I’ve read a few posts lately with people bitching about the continued use of the now-defunct ‘RT @…’ method of retweeting. Personally I couldn’t see what all the fuss was about, and really didn’t give a toss one way or the other until yesterday. Looking through the #eqnz stream in search of new information was a nightmare, due to the thousands of RT-style retweets that would otherwise have appeared as a simple numerical increment appended to the original tweet. RT-style retweets enter the stream in the same fashion as the original, but with a later time stamp. When people are looking for real-time information, wading through thousands of hour-old (oh, how our expectations have changed) posts is a painful and unnecessary drag. I’ll never use the RT style again. Who’s with me?

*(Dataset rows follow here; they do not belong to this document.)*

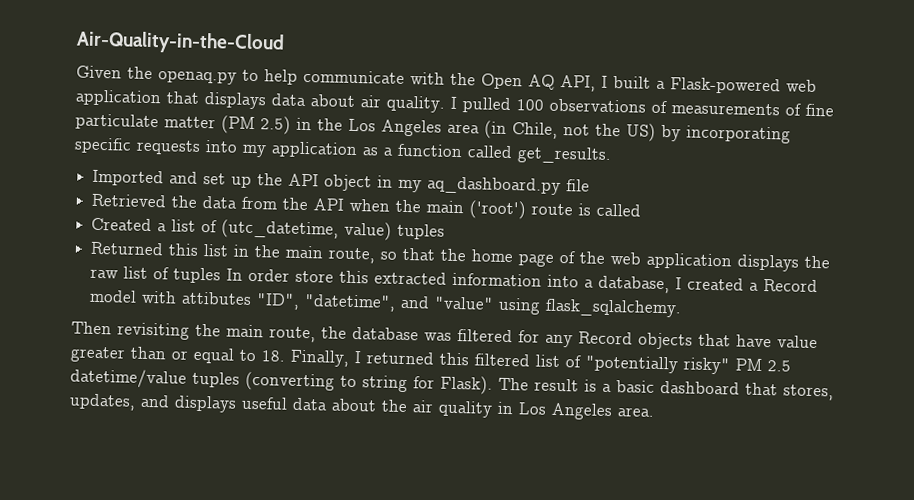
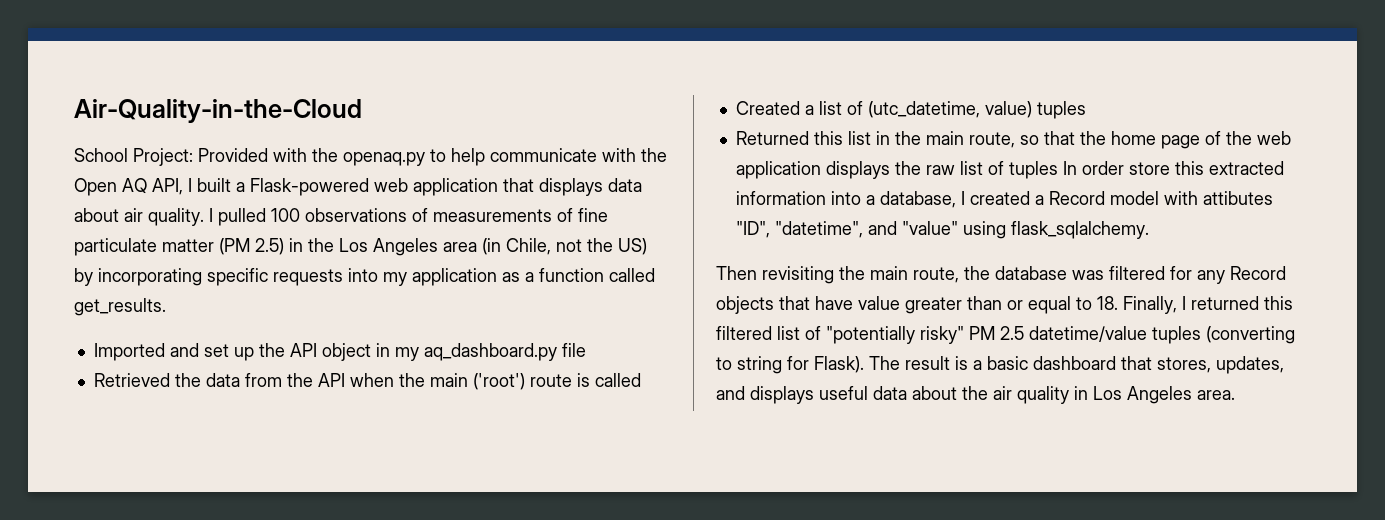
- Given the openaq.py to help communicate with the Open AQ API, I built a Flask-powered web application that displays data about air quality.
+ School Project: Provided with the openaq.py to help communicate with the Open AQ API, I built a Flask-powered web application that displays data about air quality.

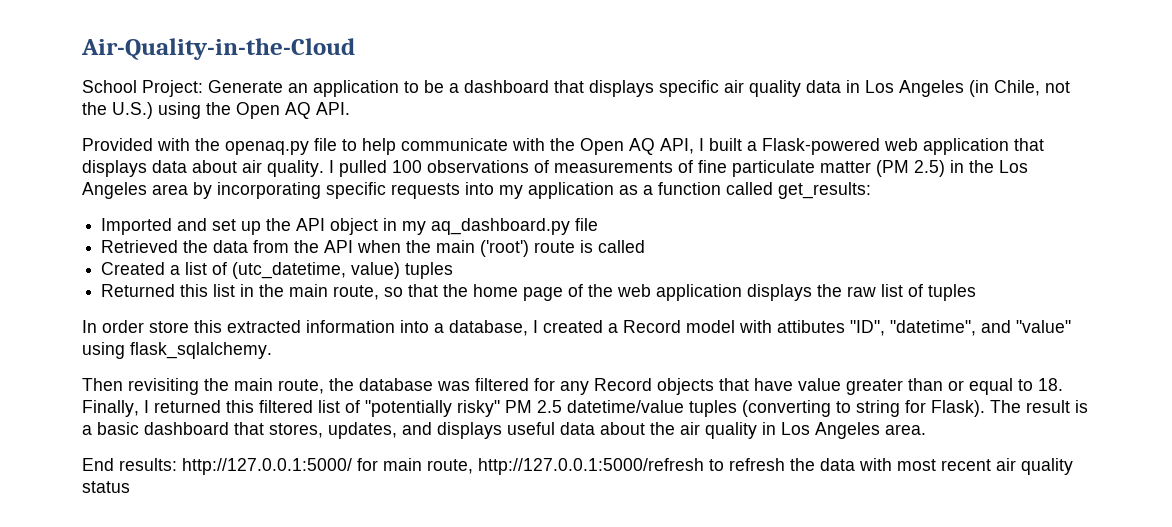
- School Project: Provided with the openaq.py to help communicate with the Open AQ API, I built a Flask-powered web application that displays data about air quality.
+ School Project: Generate an application to be a dashboard that displays specific air quality data in Los Angeles (in Chile, not the U.S.) using the Open AQ API.
+ Provided with the openaq.py file to help communicate with the Open AQ API, I built a Flask-powered web application that displays data about air quality.
- I pulled 100 observations of measurements of fine particulate matter (PM 2.5) in the Los Angeles area (in Chile, not the US) by incorporating specific requests into my application as a function called get_results.
+ I pulled 100 observations of measurements of fine particulate matter (PM 2.5) in the Los Angeles area by incorporating specific requests into my application as a function called get_results:
- Returned this list in the main route, so that the home page of the web application displays the raw list of tuples In order store this extracted information into a database, I created a Record model with attibutes "ID", "datetime", and "value" using flask_sqlalchemy.
+ Returned this list in the main route, so that the home page of the web application displays the raw list of tuples
+ In order store this extracted information into a database, I created a Record model with attibutes "ID", "datetime", and "value" using flask_sqlalchemy.
+ End results: http://127.0.0.1:5000/ for main route, http://127.0.0.1:5000/refresh to refresh the data with most recent air quality status

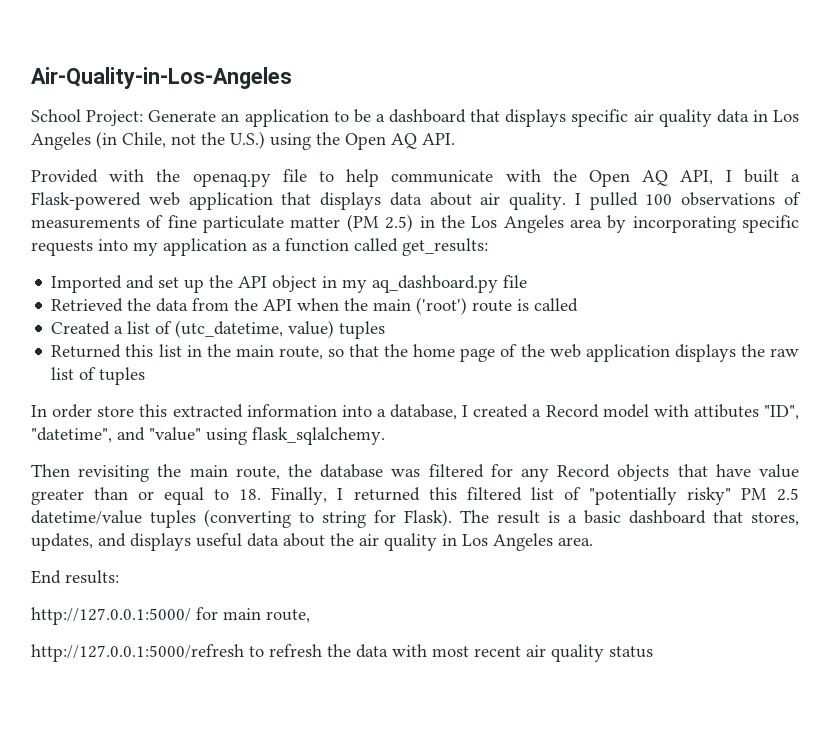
- Air-Quality-in-the-Cloud
+ Air-Quality-in-Los-Angeles
- End results: http://127.0.0.1:5000/ for main route, http://127.0.0.1:5000/refresh to refresh the data with most recent air quality status
+ End results:
+ http://127.0.0.1:5000/ for main route,
+ http://127.0.0.1:5000/refresh to refresh the data with most recent air quality status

It seems every man and his dog tried to get their favourite celebrities to retweet links to the NZ aid organizations, and many did so (Kudos to Simon Pegg, Nick Frost, Stephen Fry. Screw you, Oprah). I can’t help but wonder if these pleas were a genuine attempt to leverage star power in a time of need, or a sad form of 21st century autograph hunting. Nobody collects signatures anymore – it’s all about @ replies and retweets, don’t you know. Does it matter? No, but it’s interesting to me at least.

Within minutes of the first pictures of the collapsed Christchurch cathedral coming out, its Wikipedia page and image had been updated to reflect its current condition. Not only that, Wikipedia administrators had flagged the image as a candidate for removal due to its dubious copyright status. Wikipedia is such an efficient animal, especially in times like this (reminded of similar instances in the case of Steve Irwin’s death, and Pluto’s demotion to non-planet status). This never ceases to amaze and impress me.

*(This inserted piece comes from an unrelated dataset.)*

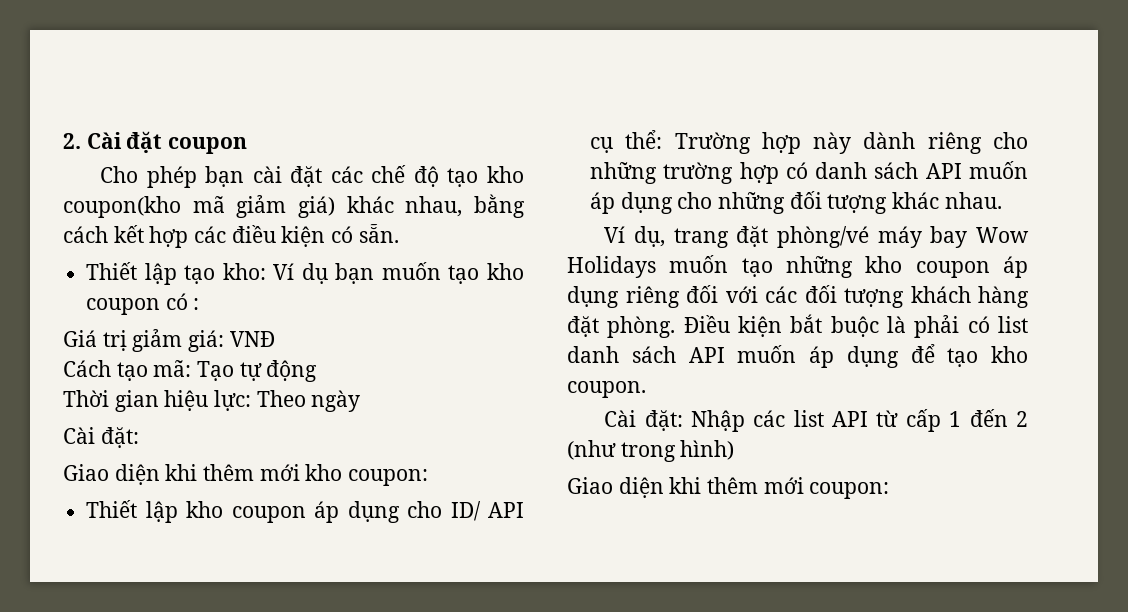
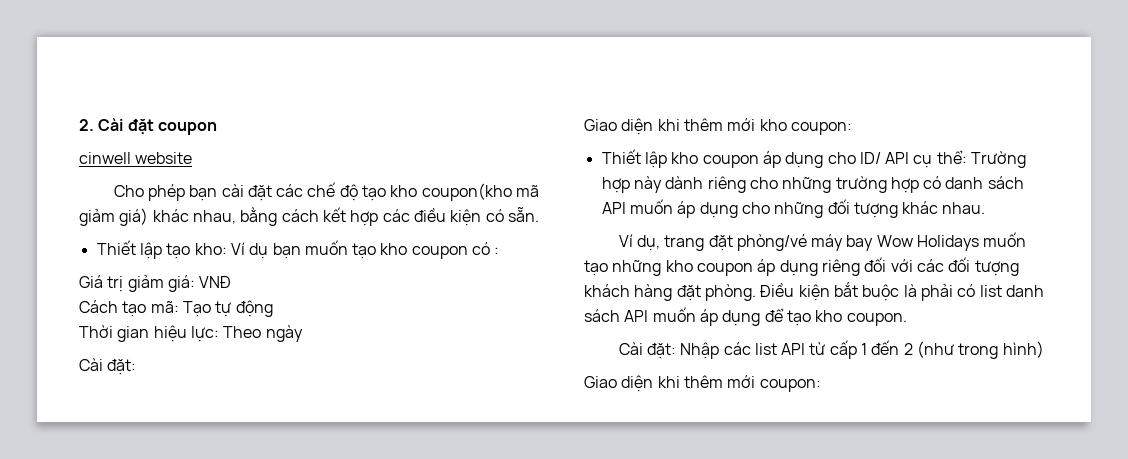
+ cinwell website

Once the mainstream news organisations started to get a handle on this situation – for the first couple of hours they were essentially re-publishing information and images sourced from Twitter – social media usage seemed to shift into recovery mode. People wanting to locate missing loved ones were tweeting their names and possible locations, and people on the ground were attempting to find them. Several wiki and wiki-like projects kicked in, creating centralized registers of the missing and the found. Wikis were an ideal technology to use now, to balance out the noise and evanescence of the Twitter stream.

The utility of some of these digital tools also provided a way for concerned people all over the world to get involved. I looked across my office at one point and saw a colleague scanning the Twitter stream for reports of missing people, updating a missing persons’ wiki. Around a dozen people were working simultaneously. Where and who were the others? I have no idea. It doesn’t matter.

Misinformation is always a challenge with social media, and yesterday was no different. When reports came in of damage to the Christchurch cathedral, the accompanying pictures were actually of a different church that had been totally destroyed. Some well-meaning soul assumed blood would be in demand, and put the word out that donations were urgently required. The resulting flood of offers – not needed, thanks to regular donors such as myself – placed undue pressure on the Blood Service, who were forced to divert attention from their task at hand and respond with their own assurances that blood stocks were fine and dandy. It’s not all bad news though – because the misinformation was largely on Twitter, the Blood Service was prompted to create their own account (@nzblood) in order to join the conversation. Here’s hoping they stick around.

Misinformation is by no means the sole domain of social media. Last night I was appalled to see TV3 news anchor Hilary Barry announce ‘unconfirmed reports’ of a death toll as high as 300 to 400 people. Unconfirmed reports? Why not preface with ‘a bloke in the pub told me’? If this is what counts as journalistic integrity in the 21st century it’s no wonder the old media establishments are struggling. If I’m going to soak up a bunch of speculation and heresay I might as well get it for free and without a 15-second ad at the start.